Exercise directions:
Scan the entries line by line and return those with "response".

Entries supplied:
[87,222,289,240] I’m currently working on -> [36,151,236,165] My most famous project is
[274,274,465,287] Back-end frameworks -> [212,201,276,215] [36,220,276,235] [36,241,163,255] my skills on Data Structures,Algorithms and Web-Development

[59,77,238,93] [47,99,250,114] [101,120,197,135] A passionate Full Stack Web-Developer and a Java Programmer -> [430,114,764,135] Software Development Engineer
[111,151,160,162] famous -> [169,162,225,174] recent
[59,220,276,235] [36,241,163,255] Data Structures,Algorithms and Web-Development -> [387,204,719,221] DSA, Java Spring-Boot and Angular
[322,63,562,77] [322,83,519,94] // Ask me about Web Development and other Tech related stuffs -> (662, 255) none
...
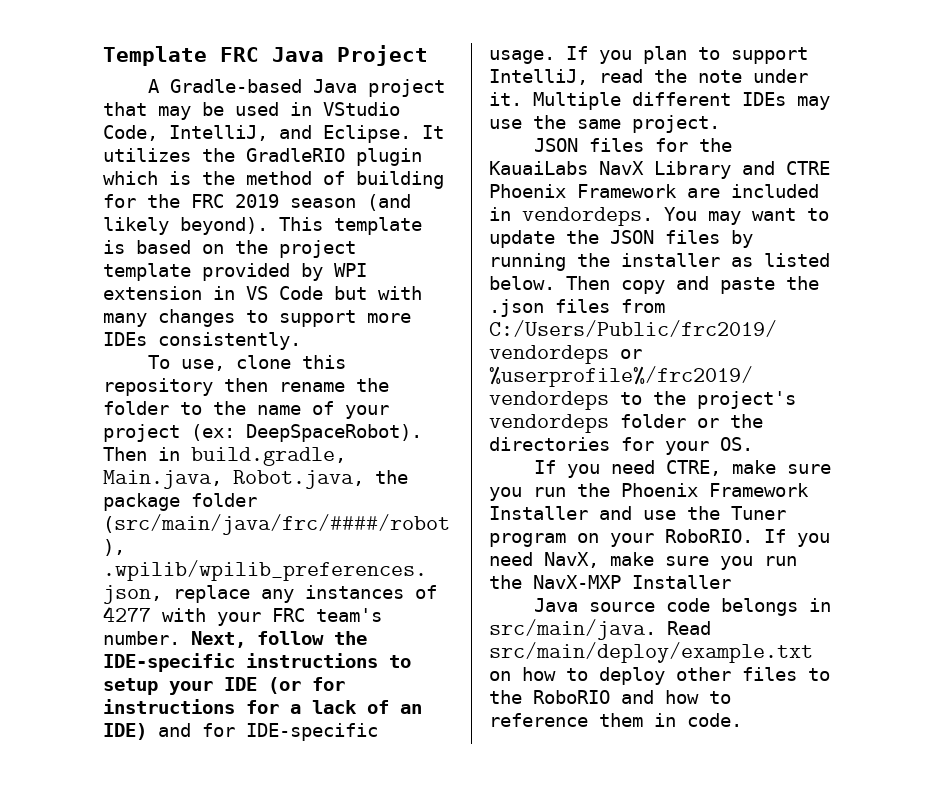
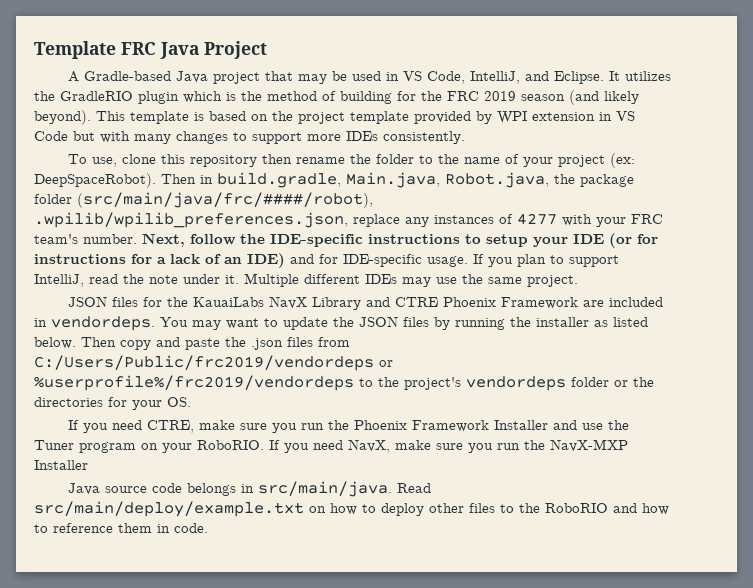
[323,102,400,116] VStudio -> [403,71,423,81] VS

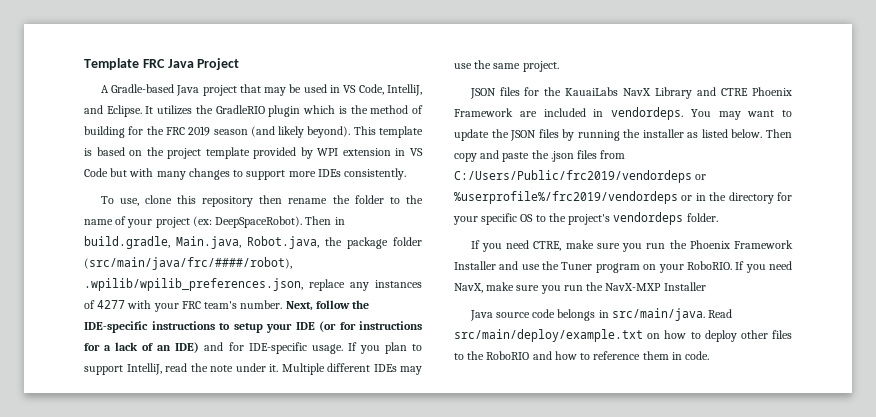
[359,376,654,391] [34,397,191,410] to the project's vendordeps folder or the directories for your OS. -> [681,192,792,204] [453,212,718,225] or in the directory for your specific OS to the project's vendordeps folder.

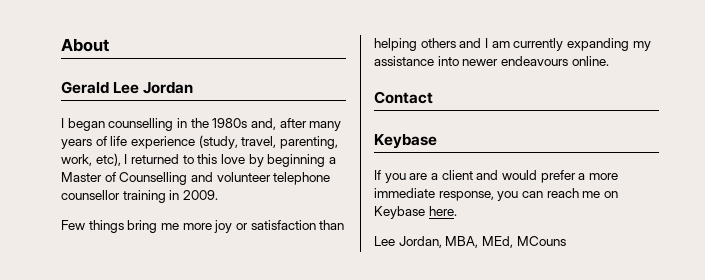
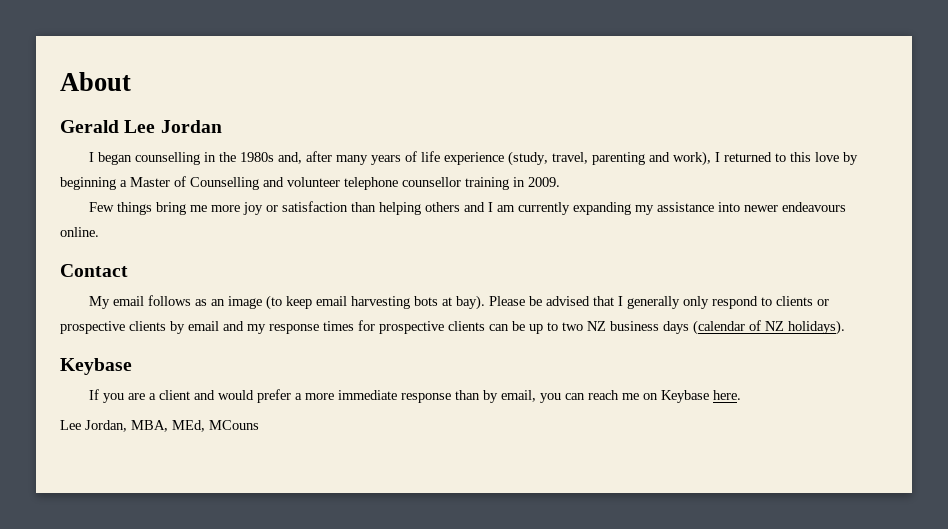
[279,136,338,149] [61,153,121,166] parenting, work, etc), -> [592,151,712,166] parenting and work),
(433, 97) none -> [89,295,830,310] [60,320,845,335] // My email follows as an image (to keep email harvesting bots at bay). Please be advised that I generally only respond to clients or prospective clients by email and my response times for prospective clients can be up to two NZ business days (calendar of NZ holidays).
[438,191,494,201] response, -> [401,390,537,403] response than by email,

Exercise output:
(433, 97) none -> [89,295,830,310] [60,320,845,335] // My email follows as an image (to keep email harvesting bots at bay). Please be advised that I generally only respond to clients or prospective clients by email and my response times for prospective clients can be up to two NZ business days (calendar of NZ holidays).
[438,191,494,201] response, -> [401,390,537,403] response than by email,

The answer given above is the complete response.